Shortly thereafter, Defendant filed more pro se pleadings, which the undersigned struck on March 7, 2016, noting that in five prior Orders the Court had admonished that such filings were inappropriate from a represented defendant. Unhappy with his inability to control the course of the proceeding (or to take an immediate interlocutory appeal from the Court's denial of the motion for substitution of counsel), Defendant chose to press the issue via another tactic.

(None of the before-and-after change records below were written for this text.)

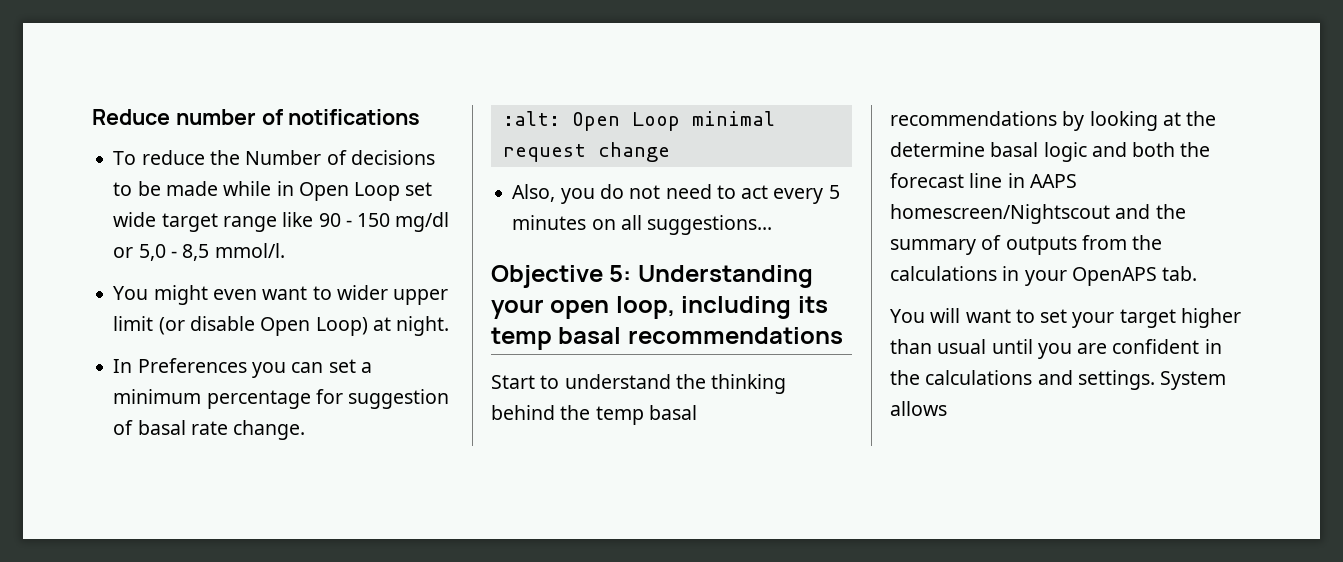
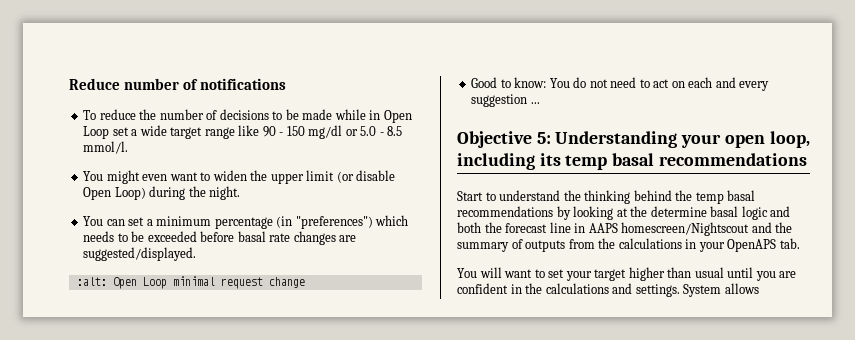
- To reduce the Number of decisions to be made while in Open Loop set wide target range like 90 - 150 mg/dl or 5,0 - 8,5 mmol/l.
+ To reduce the number of decisions to be made while in Open Loop set a wide target range like 90 - 150 mg/dl or 5.0 - 8.5 mmol/l.
- You might even want to wider upper limit (or disable Open Loop) at night.
+ You might even want to widen the upper limit (or disable Open Loop) during the night.
- In Preferences you can set a minimum percentage for suggestion of basal rate change.
+ You can set a minimum percentage (in "preferences") which needs to be exceeded before basal rate changes are suggested/displayed.
- Also, you do not need to act every 5 minutes on all suggestions...
+ Good to know: You do not need to act on each and every suggestion ...

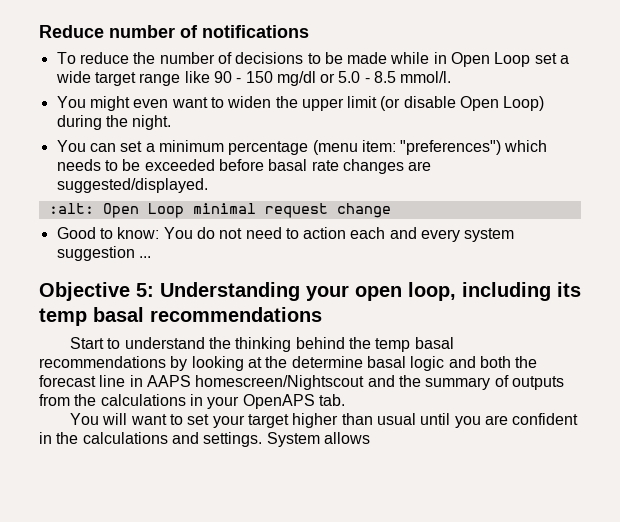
- You can set a minimum percentage (in "preferences") which needs to be exceeded before basal rate changes are suggested/displayed.
+ You can set a minimum percentage (menu item: "preferences") which needs to be exceeded before basal rate changes are suggested/displayed.
- Good to know: You do not need to act on each and every suggestion ...
+ Good to know: You do not need to action each and every system suggestion ...

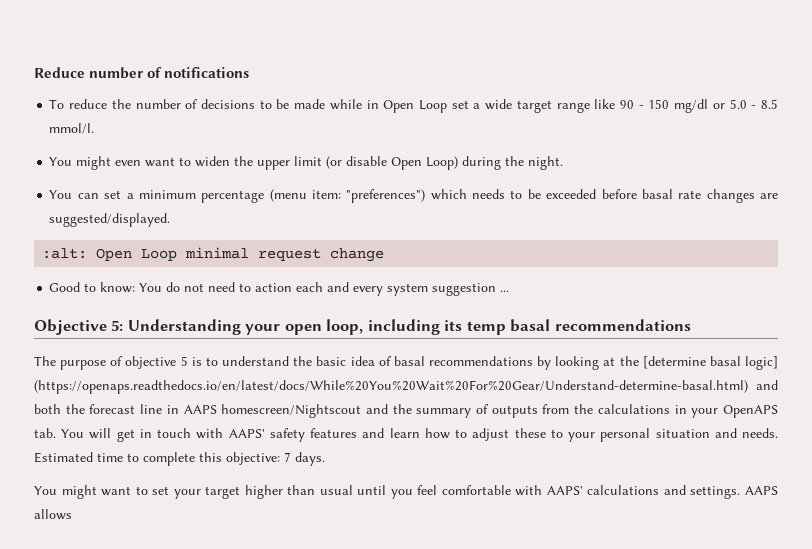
- Start to understand the thinking behind the temp basal recommendations by looking at the determine basal logic and both the forecast line in AAPS homescreen/Nightscout and the summary of outputs from the calculations in your OpenAPS tab.
- You will want to set your target higher than usual until you are confident in the calculations and settings.
+ The purpose of objective 5 is to understand the basic idea of basal recommendations by looking at the [determine basal logic] (https://openaps.readthedocs.io/en/latest/docs/While%20You%20Wait%20For%20Gear/Understand-determine-basal.html) and both the forecast line in AAPS homescreen/Nightscout and the summary of outputs from the calculations in your OpenAPS tab. You will get in touch with AAPS' safety features and learn how to adjust these to your personal situation and needs. Estimated time to complete this objective: 7 days.
+ You might want to set your target higher than usual until you feel comfortable with AAPS' calculations and settings.
- System allows
+ AAPS allows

On April 5, 2016, Mr. Ghidina moved to withdraw as defense counsel because he had just been advised that Defendant had filed an ethical complaint against him. Specifically, the motion explained that: (1) after the Court's denial of Defendant's pro se motion for substitution of counsel (which was largely based on defense counsel's refusal to file baseless motions urged by Defendant), Defendant continued to insist on defense counsel pursuing these groundless issues, (2) Defendant and counsel continued to be at odds as to the defense of the case, and (3) Defendant had "recently advised counsel that he is filing a bar complaint against counsel with the Illinois Attorney Registration and Disciplinary Commission," straining the attorney/client relationship further (Doc. 85, p. 2). Mr. Ghidina cited Illinois Rules of Professional Conduct 1.16(b)(2), (b)(4), (b)(5), and (b)(7) and maintained that withdrawal is appropriate where a client persists in a course of action the lawyer reasonably believes is fraudulent, the client insists on taking action with which the lawyer has a fundamental disagreement, the representation "has been rendered unreasonably difficult by the client," and "other good cause exists."

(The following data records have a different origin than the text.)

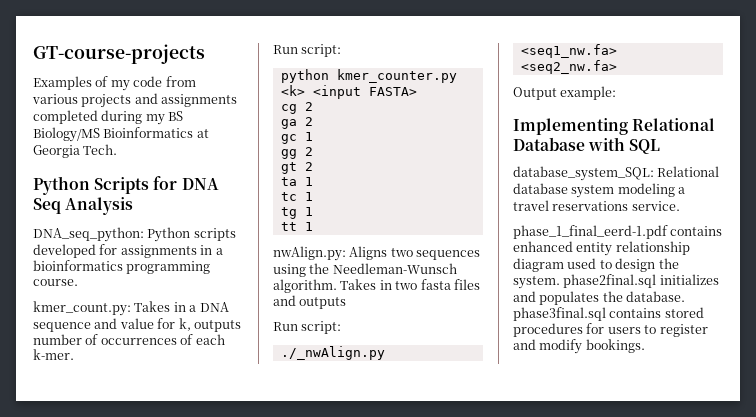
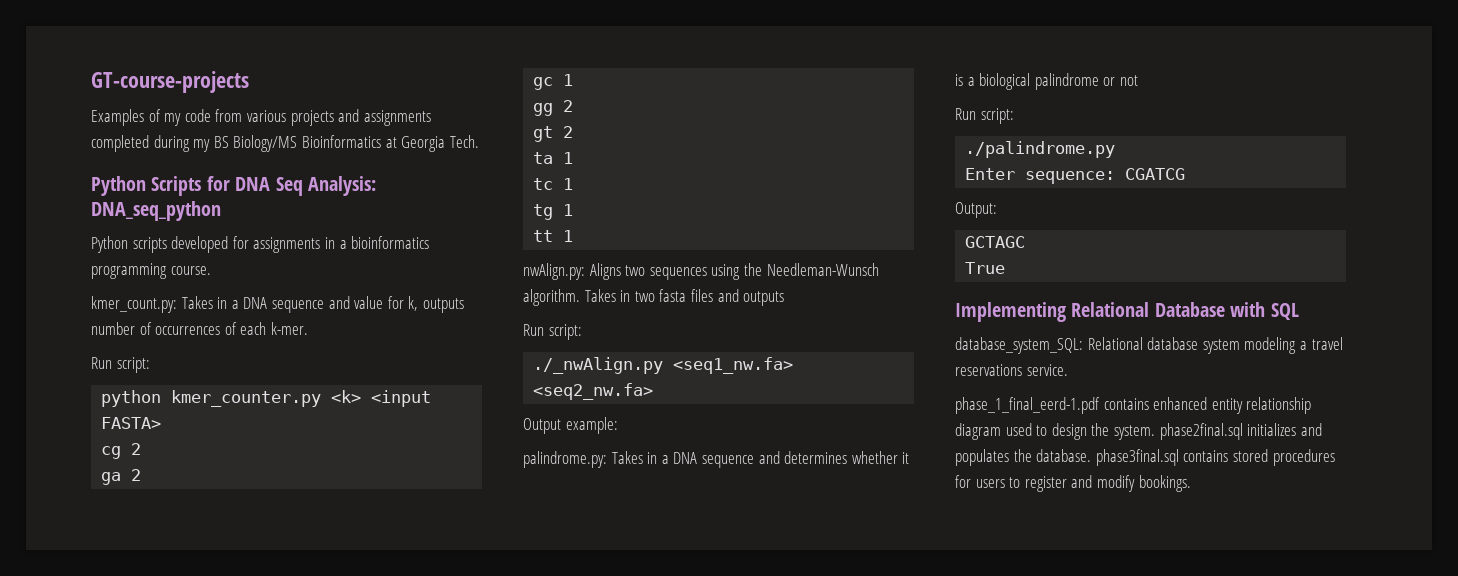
- Python Scripts for DNA Seq Analysis
- DNA_seq_python: Python scripts developed for assignments in a bioinformatics programming course.
+ Python Scripts for DNA Seq Analysis: DNA_seq_python
+ Python scripts developed for assignments in a bioinformatics programming course.
+ palindrome.py: Takes in a DNA sequence and determines whether it is a biological palindrome or not
+ Run script:
+ ./palindrome.py
+ Enter sequence: CGATCG
+ Output:
+ GCTAGC
+ True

At a hearing on the motion held April 15, 2016, Mr. Ghidina repeated those grounds for permissive withdrawal under the Illinois Rules of Professional Conduct (applicable to attorneys in this District via Local Rule 83.2(b)) and added that the filing of an ARDC complaint generated a conflict of interest mandating withdrawal under Rule 1.7. Mr. Ghidina also posited that the interest of justice would best be served if new counsel were appointed for Defendant.

The Court disagrees. First, Defendant has not, in fact, filed an ARDC complaint against Mr. Ghidina. Mr. Ghidina's withdrawal is not required at this juncture. Second, the record before this Court is replete with instances of obstructive conduct by Defendant which has protracted this case and thwarted its resolution. From multiple in-court hearings and extended opportunities to observe, interact with, and question Defendant, the undersigned is convinced that Defendant - though competent to proceed and aided by superb counsel - is determined to stall his trial as long as possible by whatever means possible. This obvious desire to put off the "day in court" Defendant claims to want is puzzling, given the fact he is detained awaiting trial, but it is not the task of the undersigned to speculate on Defendant's motivation.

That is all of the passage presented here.